A. CULTURE DU RISQUE : 83 % DE TAUX DE REPRISE, DONT 50 % D'ACTIONS NÉCESSITANT DES COMPLÉMENTS, ET 1 PROPOSITION NON REPRISE
Proposition 1 : inscrire la formation aux risques industriels dans le code de l'éducation.
Appréciation quantitative : suite donnée
Appréciation qualitative : soldé/ à réaliser et à contrôler
Observations de la commission : il s'agit d'une évolution positive à mettre en oeuvre dès l'année scolaire en cours.

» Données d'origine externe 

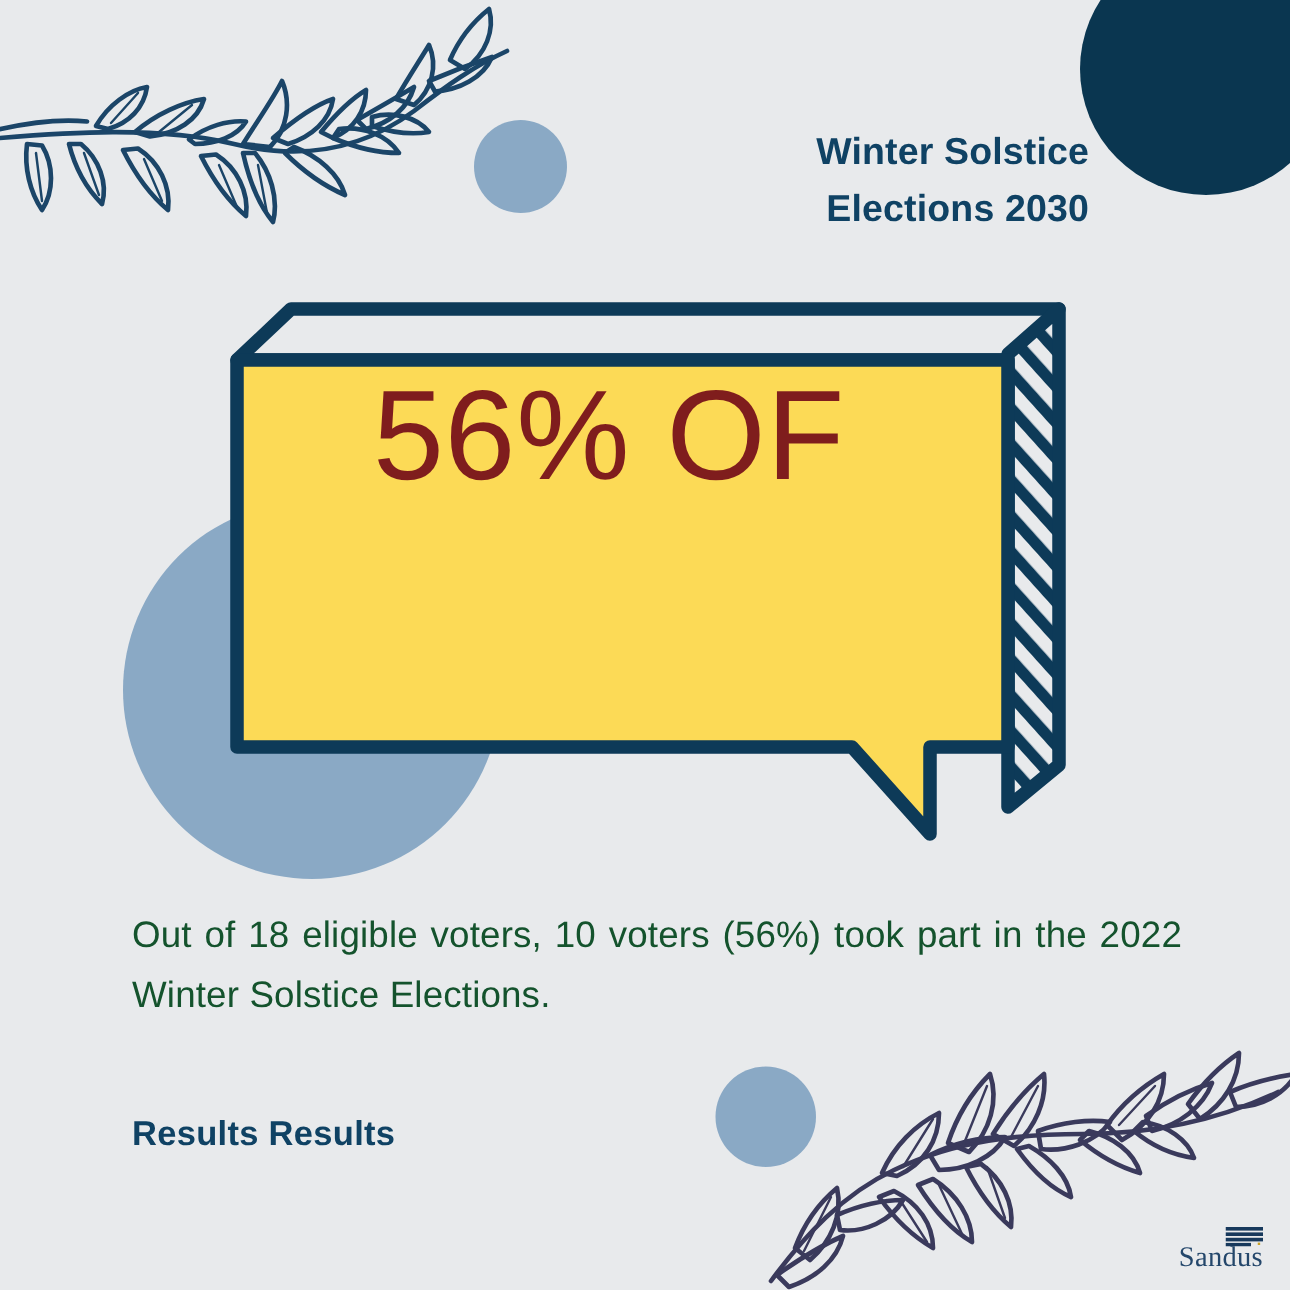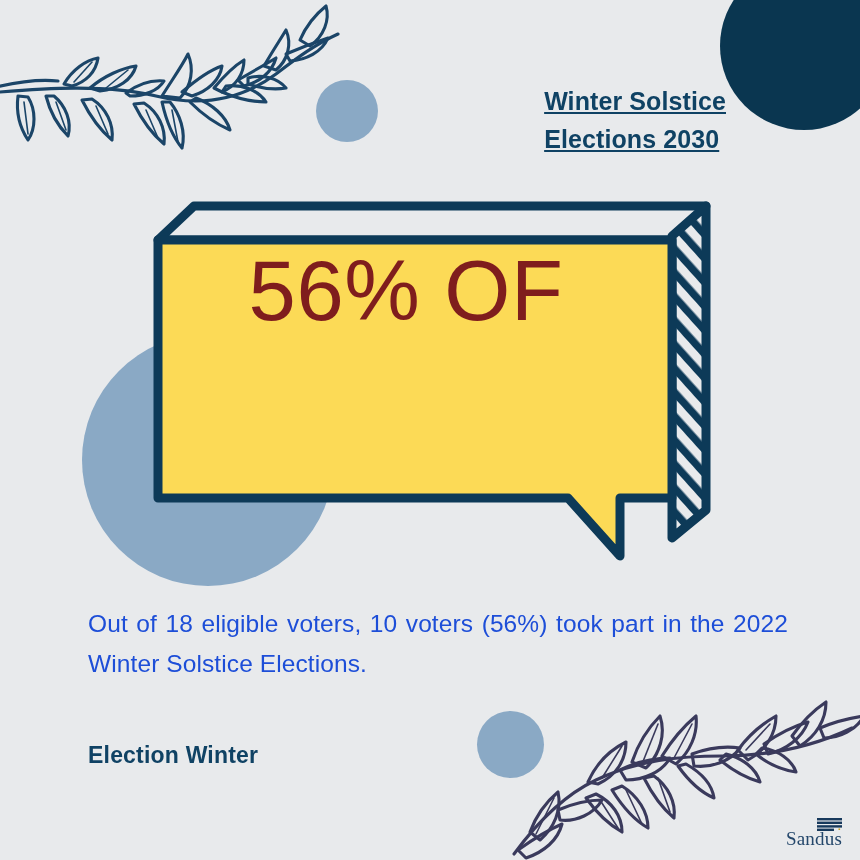"Winter Solstice" #headline { text-align: left -> right; text-decoration: underline -> none }
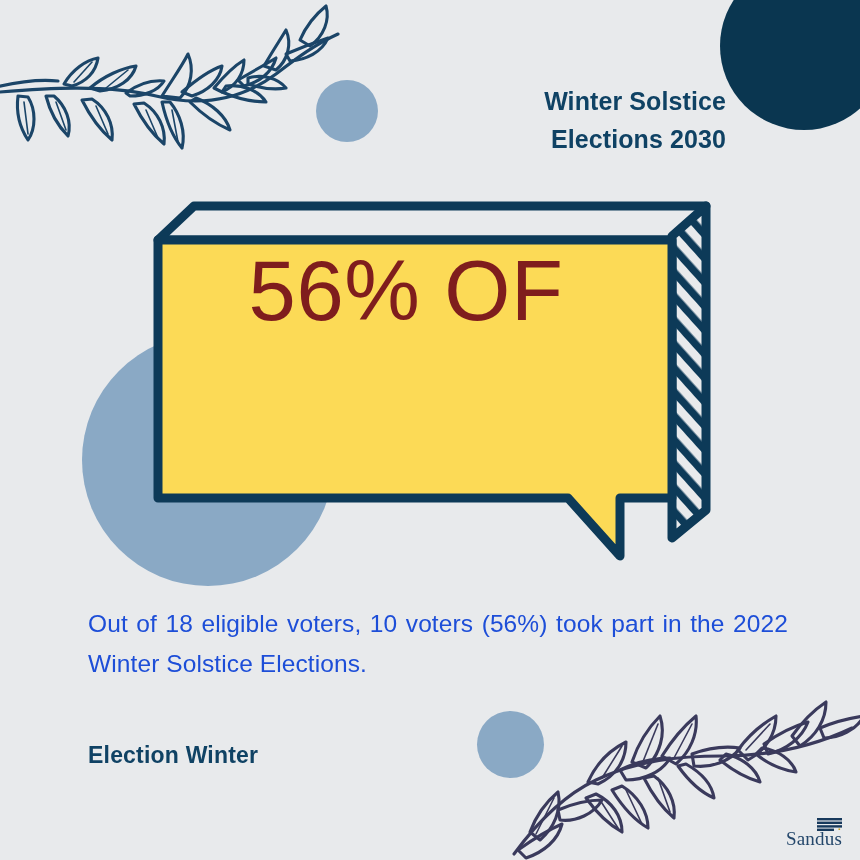"Out of 18 eligible voters," #body-copy { color: #1d4ed8 -> #14532d }
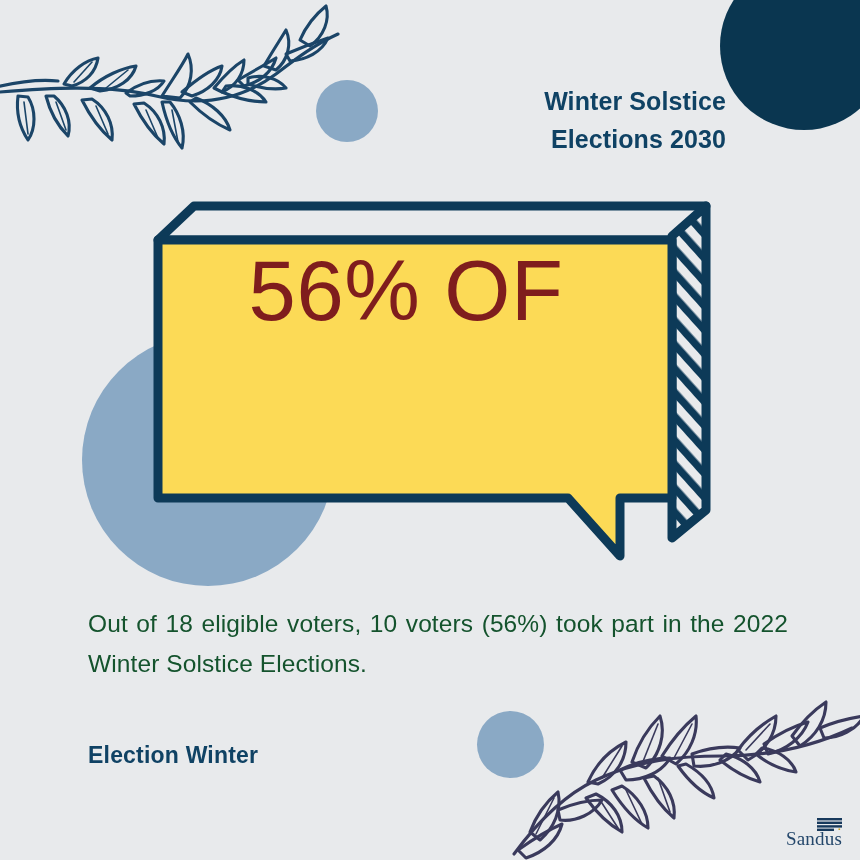"Election Winter" div { text: Election Winter -> Results Results }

Un bilan devra être fait à partir des retours des enseignants et des élèves, avant d'envisager des évolutions complémentaires.
Initialement, le Gouvernement prévoyait de ne pas donner suite à cette proposition de modification législative, considérant que les actions de terrain annoncées par la ministre sur le volet « culture de la sécurité » du retour d'expérience post-Lubrizol 86 ( * ) suffiraient.
Toutefois, plusieurs dispositions ont été adoptées par le Parlement depuis 2020. Ainsi :
- l' article 2 de la loi du 3 juillet 2020 visant à créer le statut de citoyen sauveteur 87 ( * ) , lutter contre l'arrêt cardiaque et sensibiliser aux gestes qui sauvent a modifié l'article L. 312-13-1 du code de l'éducation pour prévoir que désormais « tout élève bénéficie, dans le cadre de la scolarité obligatoire, d'une sensibilisation à la prévention des risques et aux missions des services de secours ainsi que d'un apprentissage des gestes de premiers secours » ;
- l' article 6 de la loi du 21 décembre 2021 créant la fonction de directrice ou de directeur d'école 88 ( * ) a enrichi le code de l'éducation par un article L. 411-4, pour prévoir désormais que « chaque école dispose d'un plan pour parer aux risques majeurs liés à la sûreté des élèves et des personnels ». Ce plan doit être établi et validé conjointement par l'autorité académique, la commune ou l'établissement public de coopération intercommunale gestionnaire du bâtiment et les personnels compétents en matière de sûreté. Le directeur donne son avis, peut faire des suggestions de modifications au regard des spécificités de son école, assure la diffusion de ce plan auprès de la communauté éducative, le met en oeuvre et organise les exercices nécessaires au contrôle de son efficacité.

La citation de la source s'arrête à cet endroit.